Start of DATA TO EXAMINE

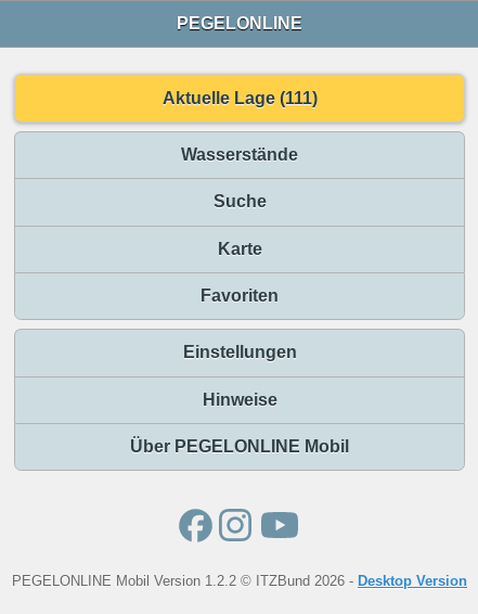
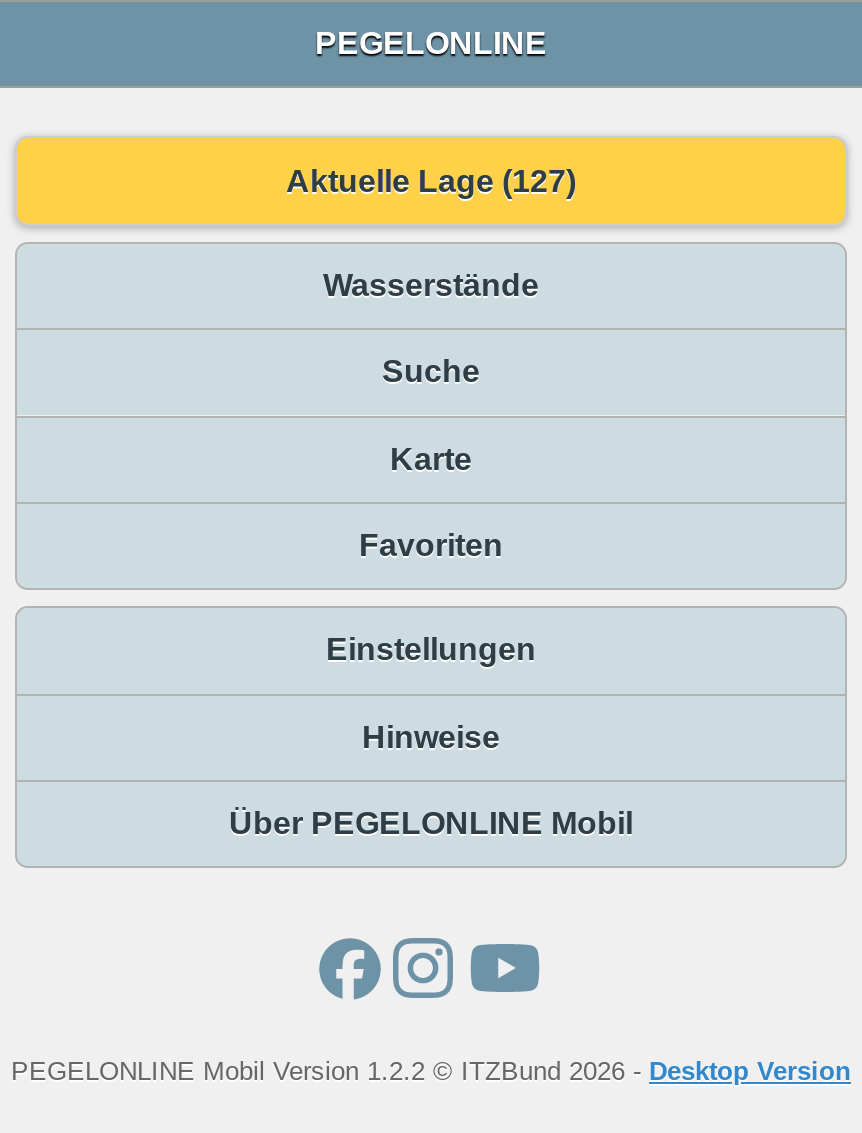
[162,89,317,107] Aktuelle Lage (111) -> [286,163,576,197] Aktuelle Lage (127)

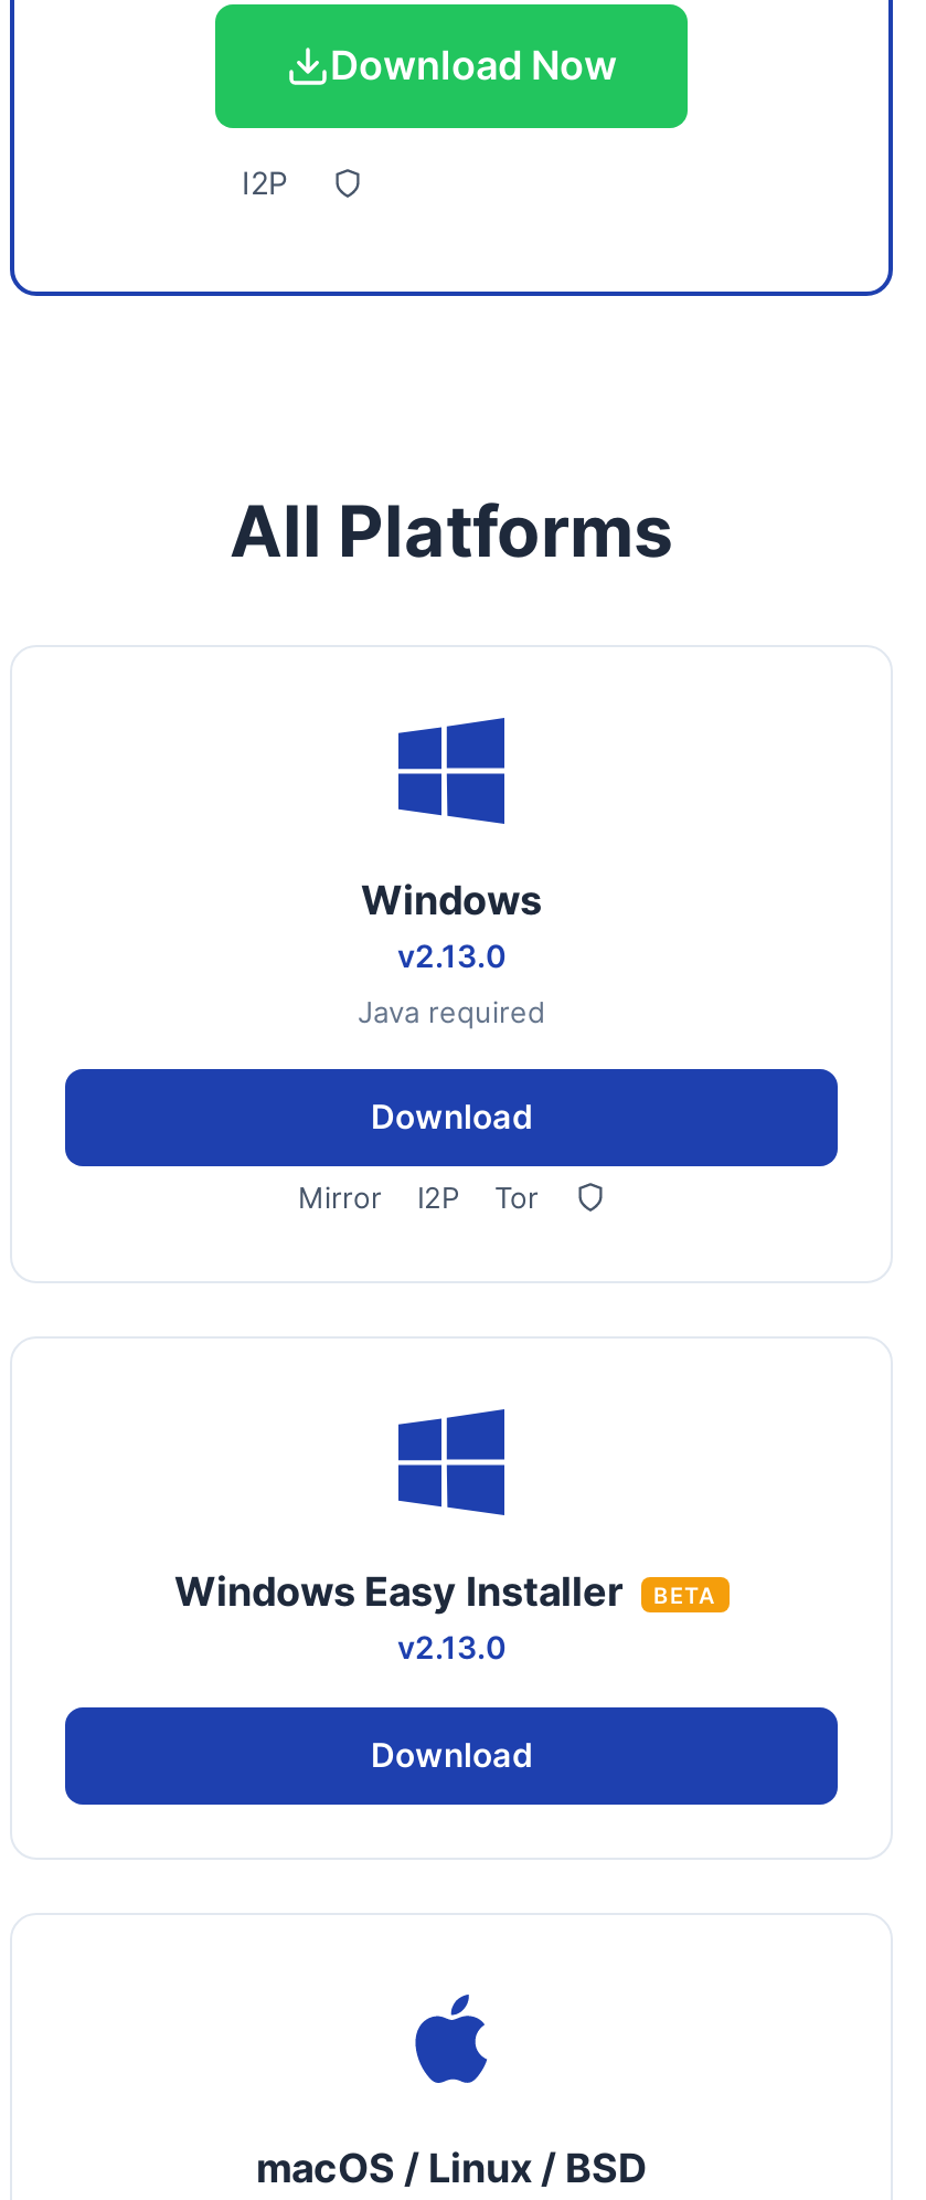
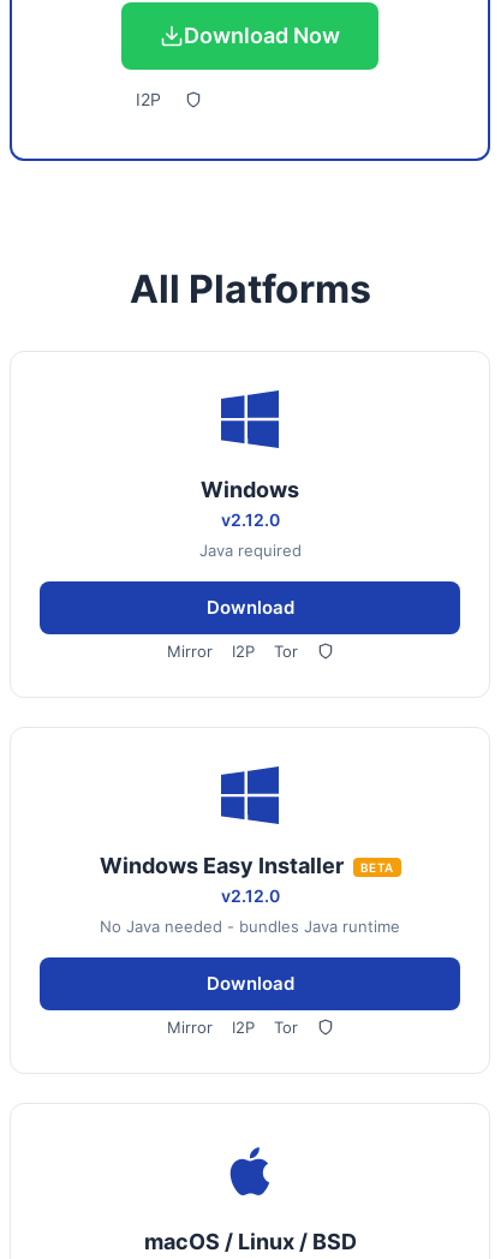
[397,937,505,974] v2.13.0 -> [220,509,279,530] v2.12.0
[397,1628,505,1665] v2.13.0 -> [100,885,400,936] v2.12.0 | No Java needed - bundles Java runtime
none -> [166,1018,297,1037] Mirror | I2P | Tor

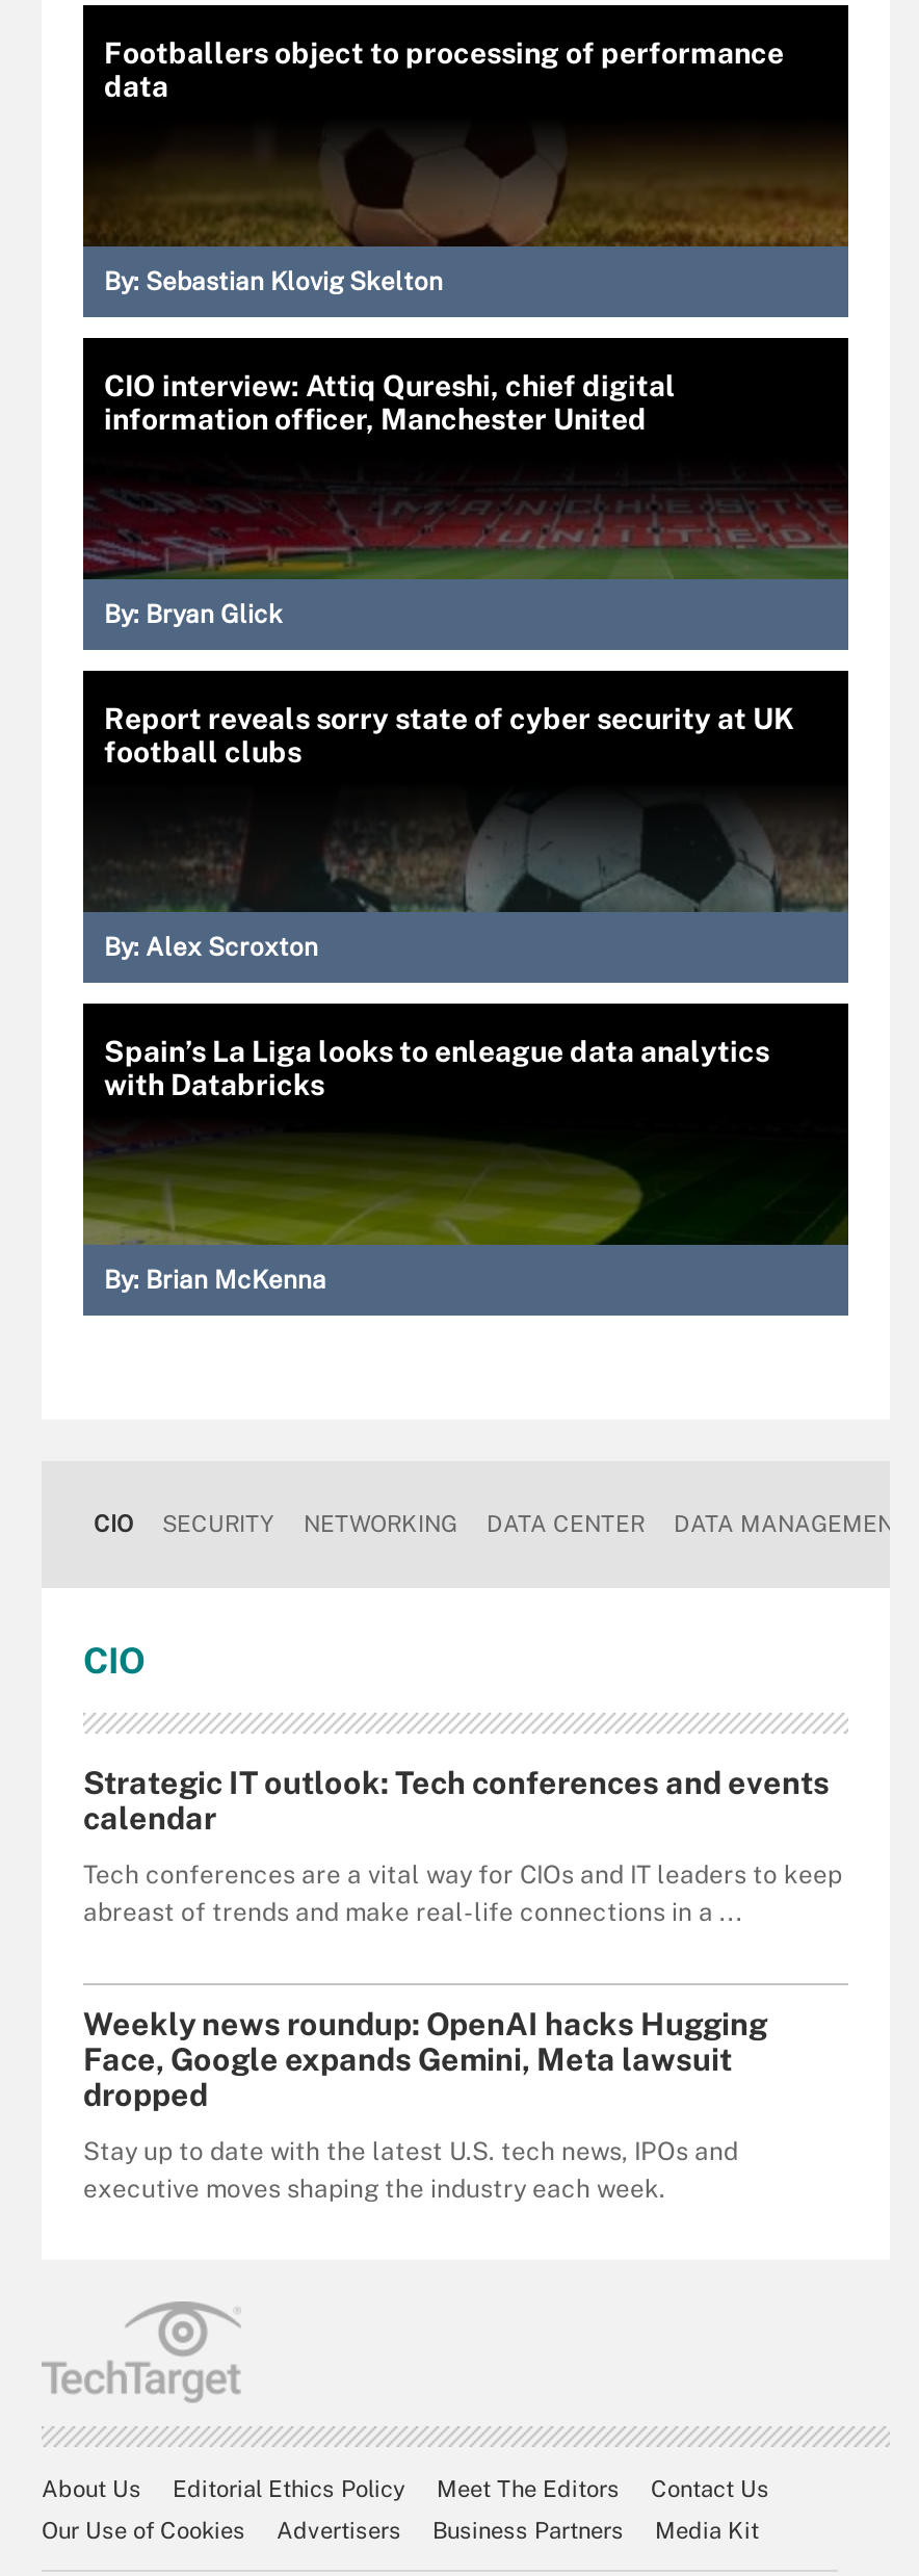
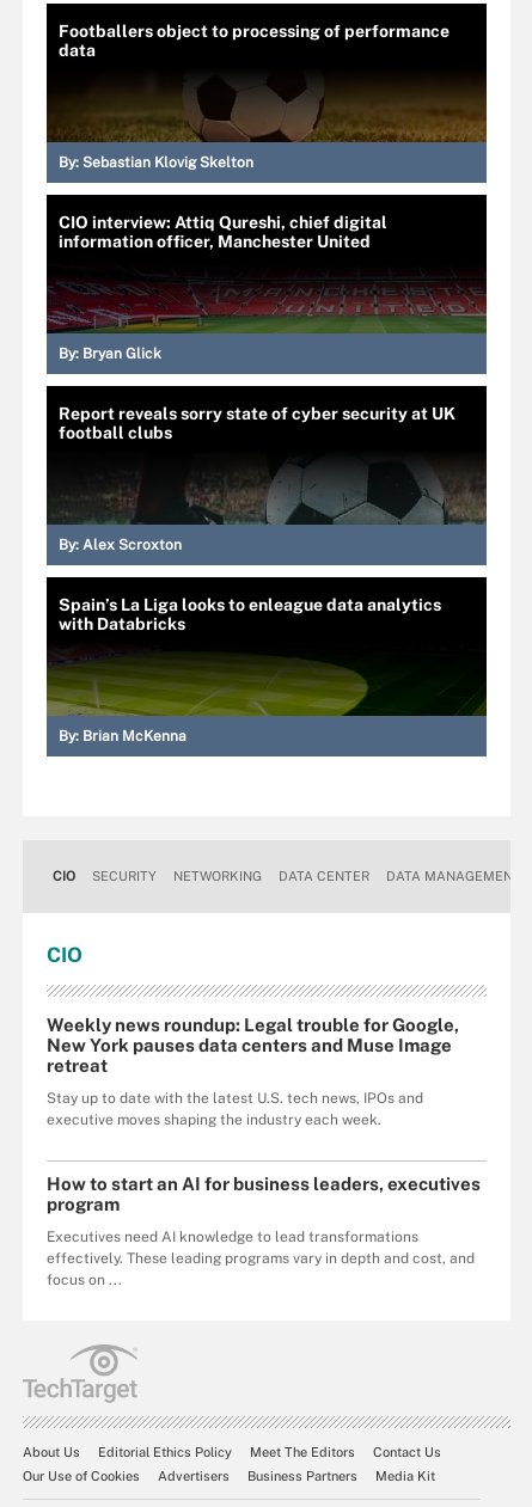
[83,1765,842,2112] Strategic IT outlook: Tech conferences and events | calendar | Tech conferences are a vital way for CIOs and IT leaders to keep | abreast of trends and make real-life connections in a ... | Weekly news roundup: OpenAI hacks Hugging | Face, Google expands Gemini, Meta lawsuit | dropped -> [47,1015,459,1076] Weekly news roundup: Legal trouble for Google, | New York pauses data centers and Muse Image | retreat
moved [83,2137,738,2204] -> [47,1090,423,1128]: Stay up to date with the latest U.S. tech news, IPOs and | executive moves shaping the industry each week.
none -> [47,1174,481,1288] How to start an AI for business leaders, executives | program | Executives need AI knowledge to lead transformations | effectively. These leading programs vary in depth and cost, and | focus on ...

End of DATA TO EXAMINE

### EXERCISE:
Drop the pictures and reproduce the rest of the data above exactly.

### RESPONSE TO THIS EXERCISE:
[162,89,317,107] Aktuelle Lage (111) -> [286,163,576,197] Aktuelle Lage (127)

[397,937,505,974] v2.13.0 -> [220,509,279,530] v2.12.0
[397,1628,505,1665] v2.13.0 -> [100,885,400,936] v2.12.0 | No Java needed - bundles Java runtime
none -> [166,1018,297,1037] Mirror | I2P | Tor

[83,1765,842,2112] Strategic IT outlook: Tech conferences and events | calendar | Tech conferences are a vital way for CIOs and IT leaders to keep | abreast of trends and make real-life connections in a ... | Weekly news roundup: OpenAI hacks Hugging | Face, Google expands Gemini, Meta lawsuit | dropped -> [47,1015,459,1076] Weekly news roundup: Legal trouble for Google, | New York pauses data centers and Muse Image | retreat
moved [83,2137,738,2204] -> [47,1090,423,1128]: Stay up to date with the latest U.S. tech news, IPOs and | executive moves shaping the industry each week.
none -> [47,1174,481,1288] How to start an AI for business leaders, executives | program | Executives need AI knowledge to lead transformations | effectively. These leading programs vary in depth and cost, and | focus on ...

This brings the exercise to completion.